Toscano H, Schubert TW - PLoS ONE (2015)

Bottom Line: This work builds on the enfacement effect.This typically leads to cognitive and social-cognitive effects similar to self-other merging.The results of both studies show that order of stroking creates a context in which multisensory synchrony can affect the trustworthiness of faces.

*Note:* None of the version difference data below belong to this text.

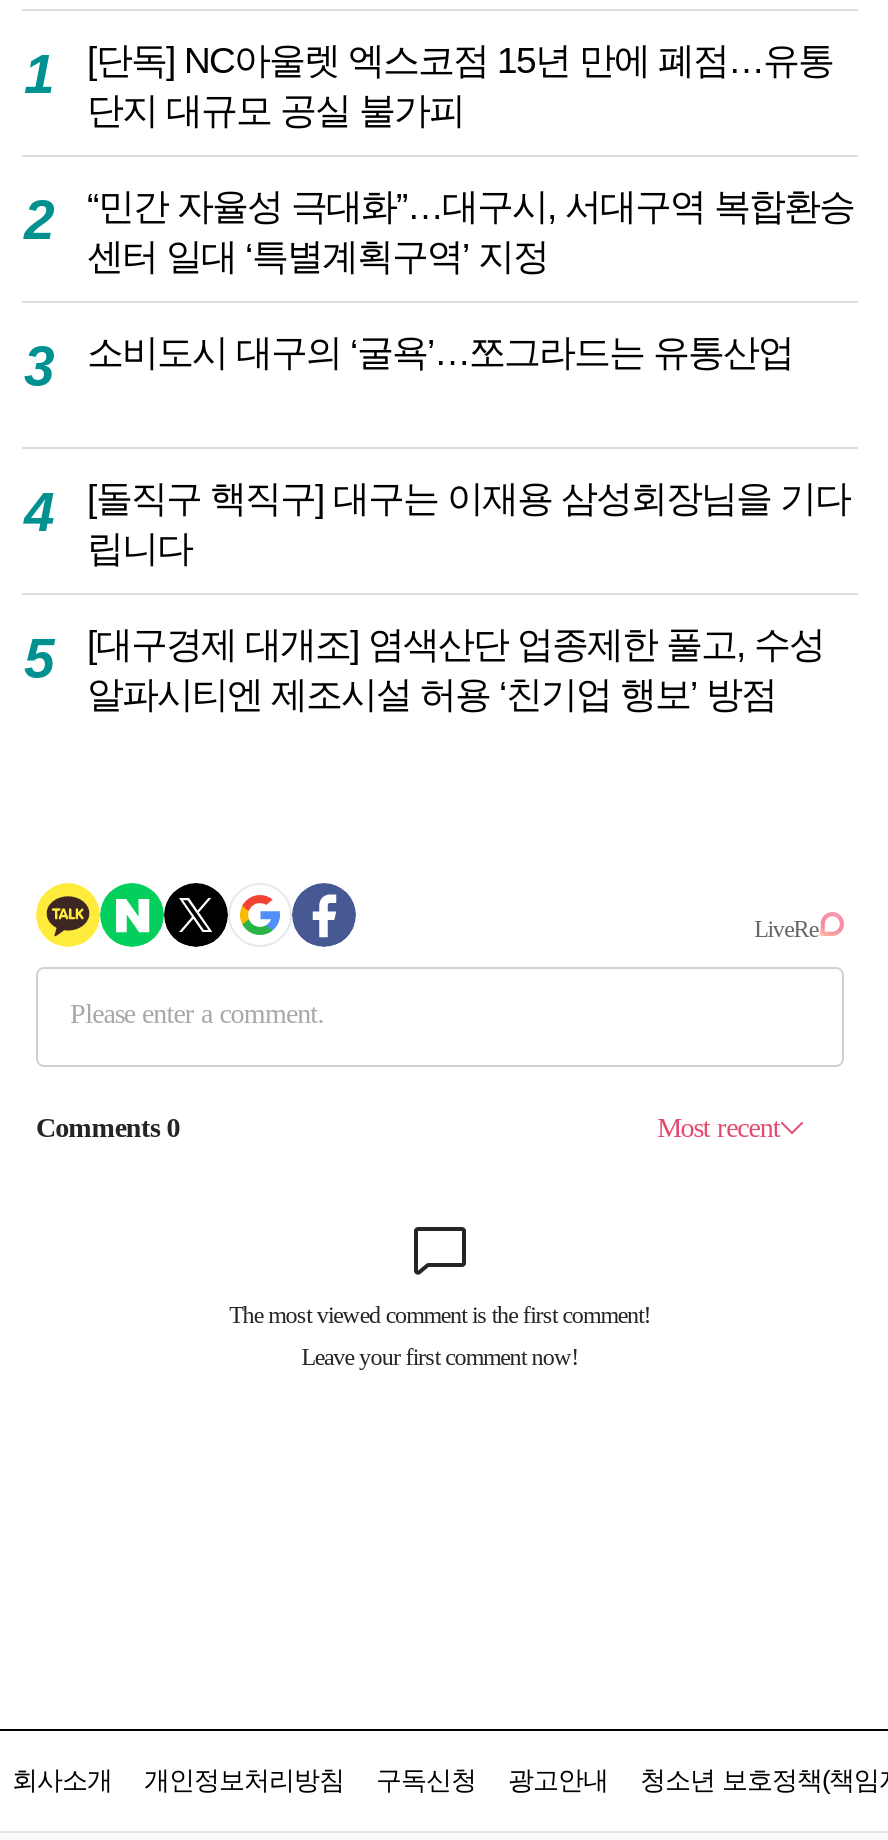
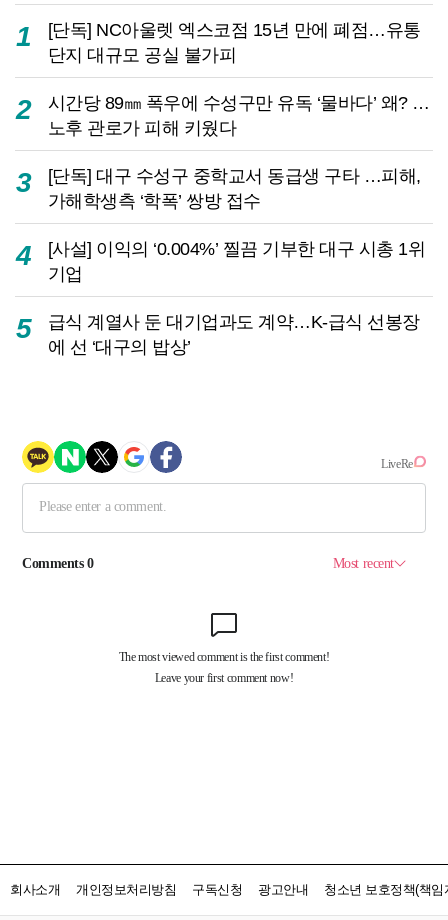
- “민간 자율성 극대화”…대구시, 서대구역 복합환승
- 센터 일대 ‘특별계획구역’ 지정
+ 시간당 89㎜ 폭우에 수성구만 유독 ‘물바다’ 왜? …
+ 노후 관로가 피해 키웠다

- 소비도시 대구의 ‘굴욕’…쪼그라드는 유통산업
+ [단독] 대구 수성구 중학교서 동급생 구타 …피해,
+ 가해학생측 ‘학폭’ 쌍방 접수

- [돌직구 핵직구] 대구는 이재용 삼성회장님을 기다
- 립니다
+ [사설] 이익의 ‘0.004%’ 찔끔 기부한 대구 시총 1위
+ 기업

- [대구경제 대개조] 염색산단 업종제한 풀고, 수성
- 알파시티엔 제조시설 허용 ‘친기업 행보’ 방점
+ 급식 계열사 둔 대기업과도 계약…K-급식 선봉장
+ 에 선 ‘대구의 밥상’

View Article: PubMed Central - PubMed

Affiliation: Instituto Universitário de Lisboa (ISCTE-IUL), Centro de Investigação e Intervenção Social, Lisboa, Portugal.

ABSTRACT
This work builds on the enfacement effect. This effect occurs when experiencing a rhythmic stimulation on one's cheek while seeing someone else's face being touched in a synchronous way. This typically leads to cognitive and social-cognitive effects similar to self-other merging. In two studies, we demonstrate that this multisensory stimulation can change the evaluation of the other's face. In the first study, participants judged the stranger's face and similar faces as being more trustworthy after synchrony, but not after asynchrony. Synchrony interacted with the order of the stroking; hence trustworthiness only changed when the synchronous stimulation occurred before the asynchronous one. In the second study, a synchronous stimulation caused participants to remember the stranger's face as more trustworthy, but again only when the synchronous stimulation came before the asynchronous one. The results of both studies show that order of stroking creates a context in which multisensory synchrony can affect the trustworthiness of faces.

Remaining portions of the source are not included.